To begin the 2016-17 Crashed Ice season, Trunzo finished in second place in the opening race, contested in Marseilles, France. The second race, in Jyvaskyla-Laajis, Finland, saw Trunzo experienced a first-place finish for the first time in her Crashed Ice career.

In 2017–18, Trunzo started off the season with a first-place finish in St Paul, MN and continued that momentum to the next race of the season where she earned another first-place finish in Jyväskylä, Finland. For the next stop in Marseille France she found herself on the podium for a second-place finish and finished out the year in Edmonton with a first-place finish. She was crowned the 2017-18 Red Bull Crashed Ice World Champion and became the first ever USA Woman to win it.

The 2018-19 Red Bull Crashed Ice season came and Trunzo once again started the season off strong winning the first race of the season in Yokohama, Japan. Her winning streak didn't stop there as she made it an undefeated season winning the next two stops in Jyväskylä Finland and Boston, Massachusetts. She was crowned the 2018-19 Red Bull Crashed Ice World Champion for the second year in a row.

==Awards and honors==
- 2006-07 Benilde-St.
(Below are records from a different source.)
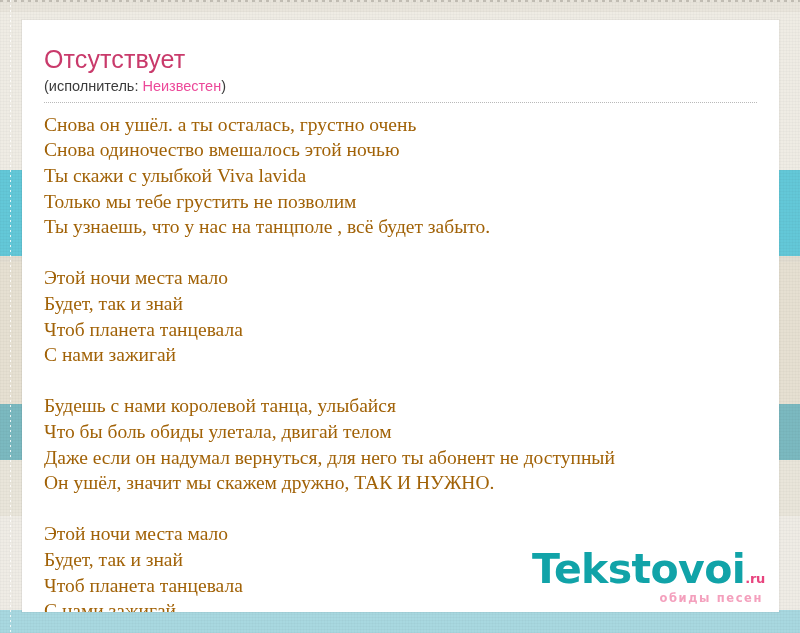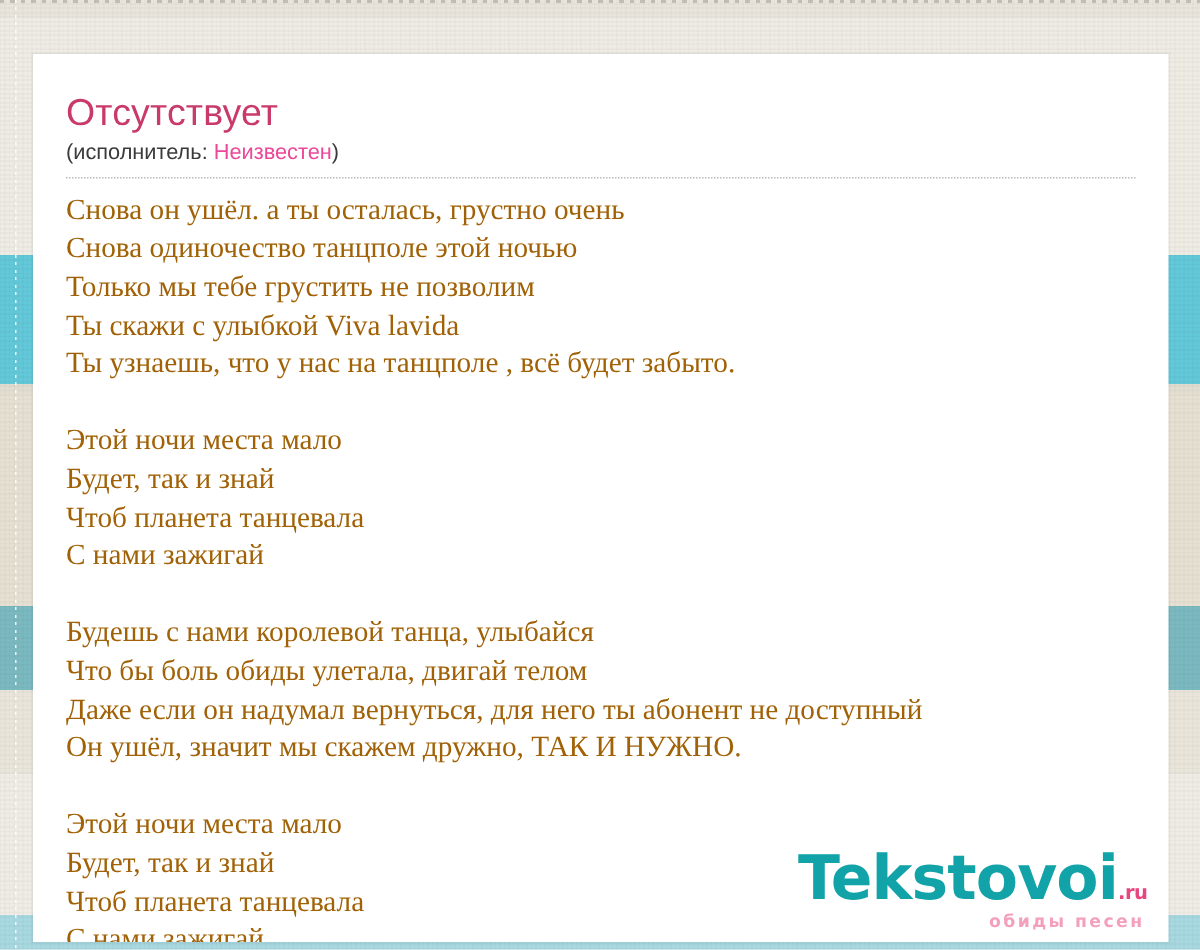"Отсутствует" #card { top: 36px -> 20px }
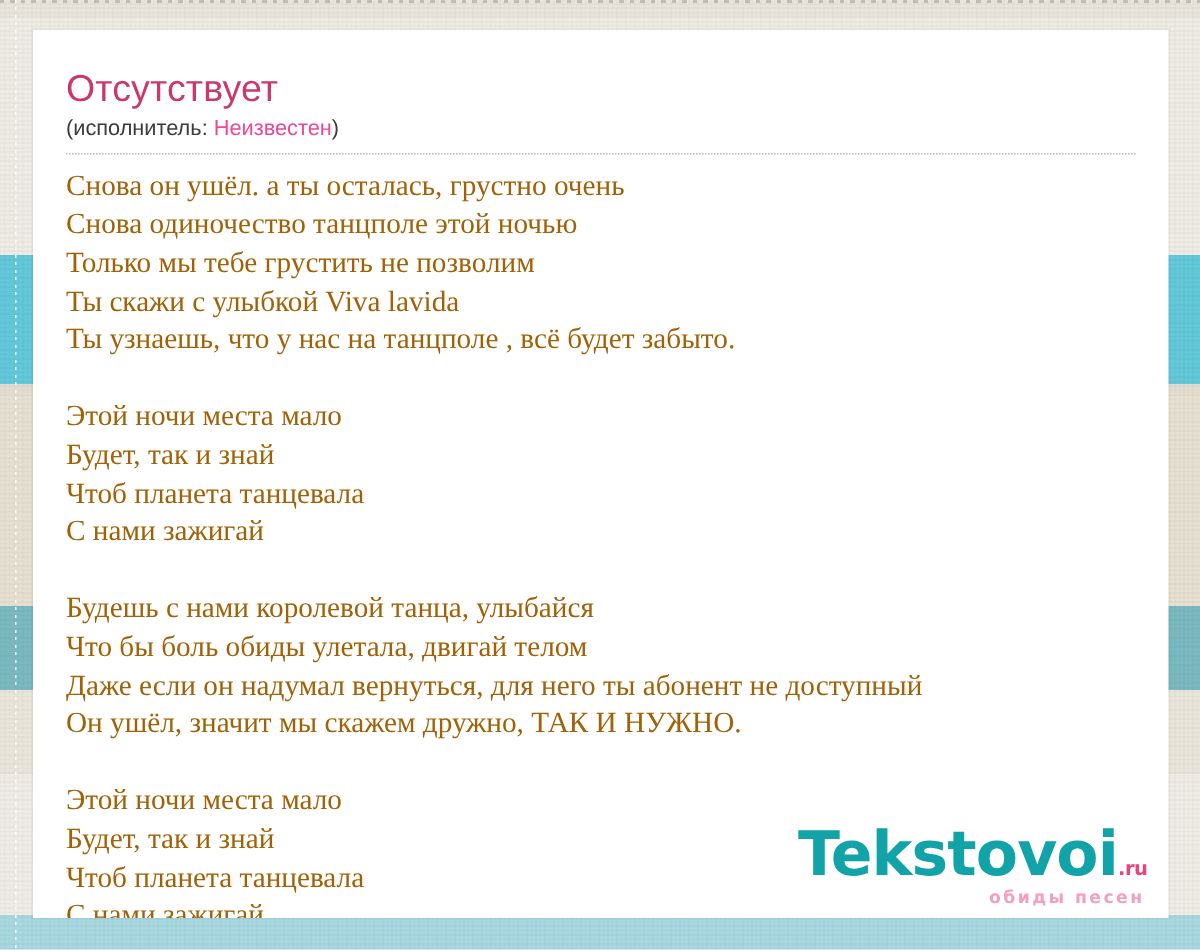"Снова одиночество танцполе этой ночью" span.line { text: танцполе -> вмешалось }
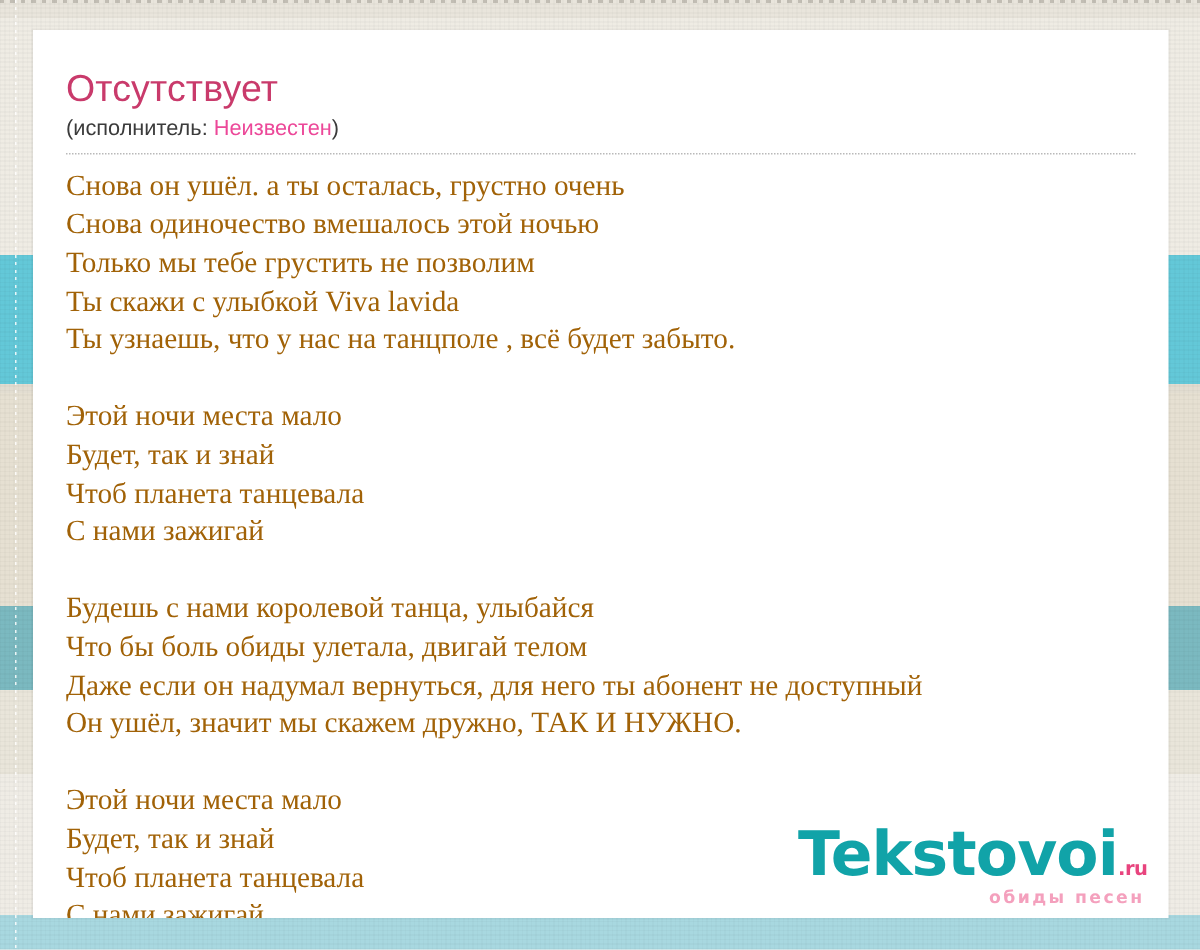"Только мы тебе грустить не" span.line { order: before "Ты скажи с улыбкой Viva" -> after "Ты скажи с улыбкой Viva" }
Margaret's Team Most Valuable Player
- 2007 Minnesota Miss Hockey Award finalist
- ECAC Hockey Rookie of the Week (Week of Nov. 5, 2007)
- Dartmouth 2009 Offensive Player of the Year Award
- Nominee for the 2009 Patty Kazmaier Award
- 2009 Honorable mention All-Ivy
- 2009 ECAC Hockey Third Team
- Nominee for the 2010 Patty Kazmaier Award
- Amanda Trunzo, ECAC MLX Skates Player of the Week, (Week of February 22, 2011)
- 2011 Second Team All-Ivy
- 2016 Jyväskylä Finland, Red Bull Crashed Ice 1st place
- 2017-18 Jyväskylä Finland, Red Bull Crashed Ice 1st place
- 2017-18 Marseille France, Red Bull Crashed Ice 2nd place
- 2017-18 St Paul, MN Red Bull Crashed Ice 1st place
- 2017-18 Edmonton, Canada, Red Bull Crashed Ice 1st place
- 2017-18 Red Bull Crashed Ice World Champion
- 2018-19 Yokohama Japan, Red Bull Crashed Ice 1st place
- 2018-19 Jyväskylä Finland, Red Bull Crashed Ice 1st place
- 2018-19 Boston, USA Red Bull Crashed Ice Champion
- 2018-19 Red Bull Crashed Ice World Champion

==Career stats==

| Season | GP | G | A | PTS | PIM |
|---|---|---|---|---|---|
| 2007-08 | 31 | 11 | 6 | 17 | 28 |
| 2008-09 | 34 | 22 | 20 | 42 | 32 |
| 2009-10 | 27 | 18 | 15 | 33 | 33 |
| 2010-11 | 32 | 17 | 18 | 35 | 10 |

==Personal life==
At Dartmouth, Trunzo volunteered at Athletes United, a mentoring program to reach out to the community.